Description of the task:
The answer should be every line below, repeated exactly, with the images left out.

The records:
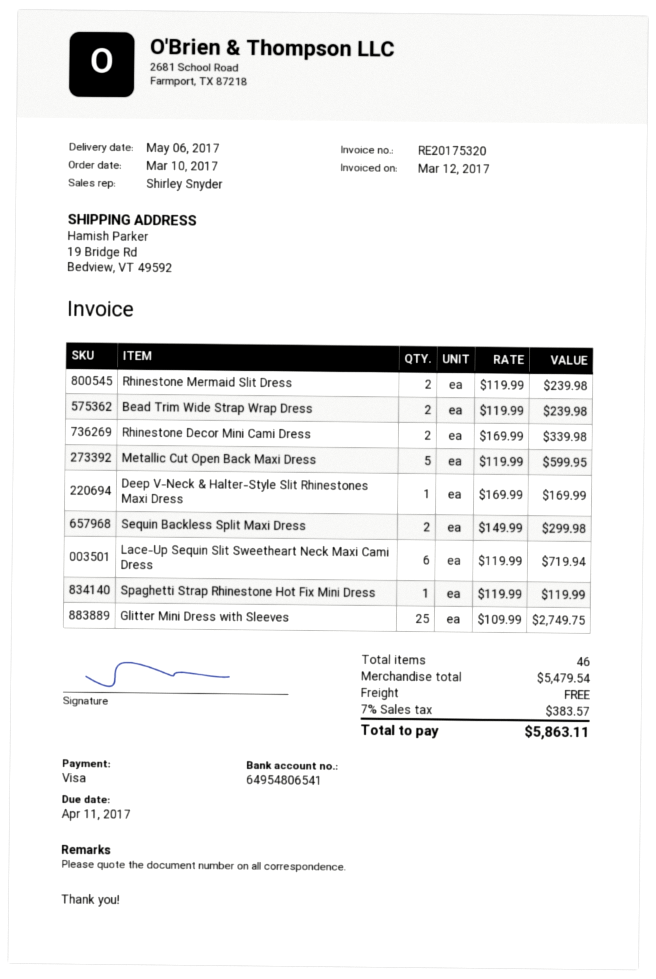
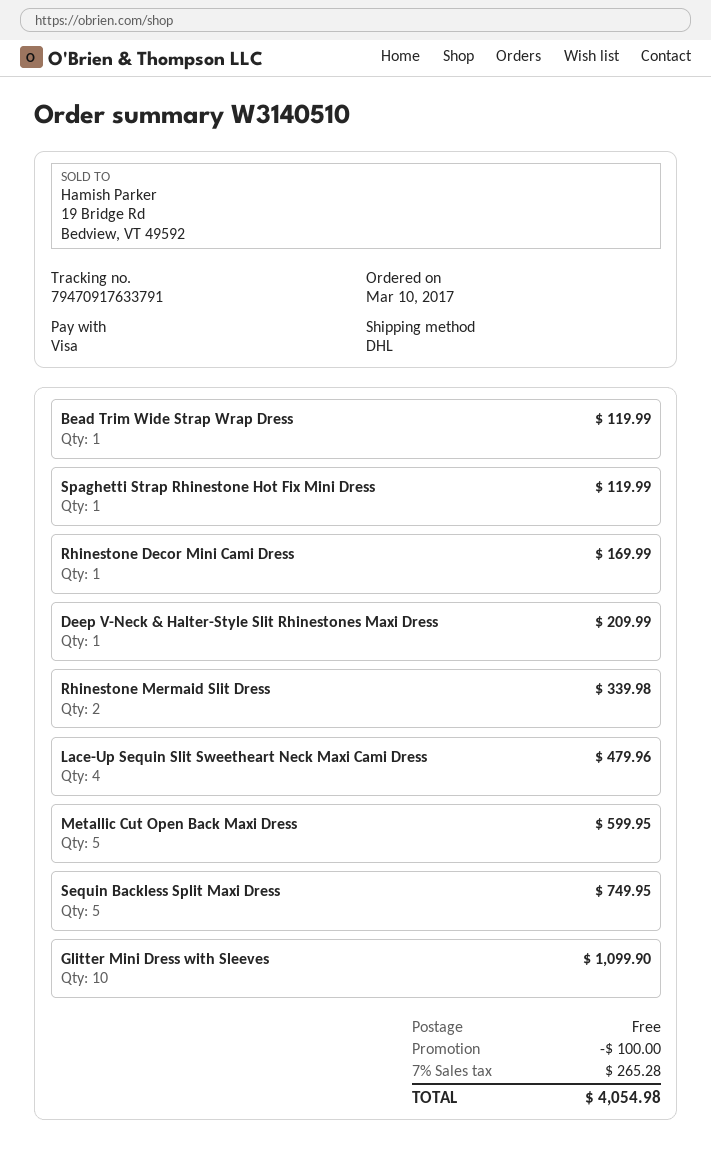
Rhinestone Mermaid Slit Dress: 2 for 239.98 -> 2 for 339.98
Bead Trim Wide Strap Wrap Dress: 2 for 239.98 -> 1 for 119.99
Rhinestone Decor Mini Cami Dress: 2 for 339.98 -> 1 for 169.99
Deep V-Neck & Halter-Style Slit Rhinestones Maxi Dress: 1 for 169.99 -> 1 for 209.99
Sequin Backless Split Maxi Dress: 2 for 299.98 -> 5 for 749.95
Lace-Up Sequin Slit Sweetheart Neck Maxi Cami Dress: 6 for 719.94 -> 4 for 479.96
Glitter Mini Dress with Sleeves: 25 for 2749.75 -> 10 for 1099.90
discount: none -> 100.00
tax: 7% = 383.57 -> 7% = 265.28
total: 5863.11 -> 4054.98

Result:
Rhinestone Mermaid Slit Dress: 2 for 239.98 -> 2 for 339.98
Bead Trim Wide Strap Wrap Dress: 2 for 239.98 -> 1 for 119.99
Rhinestone Decor Mini Cami Dress: 2 for 339.98 -> 1 for 169.99
Deep V-Neck & Halter-Style Slit Rhinestones Maxi Dress: 1 for 169.99 -> 1 for 209.99
Sequin Backless Split Maxi Dress: 2 for 299.98 -> 5 for 749.95
Lace-Up Sequin Slit Sweetheart Neck Maxi Cami Dress: 6 for 719.94 -> 4 for 479.96
Glitter Mini Dress with Sleeves: 25 for 2749.75 -> 10 for 1099.90
discount: none -> 100.00
tax: 7% = 383.57 -> 7% = 265.28
total: 5863.11 -> 4054.98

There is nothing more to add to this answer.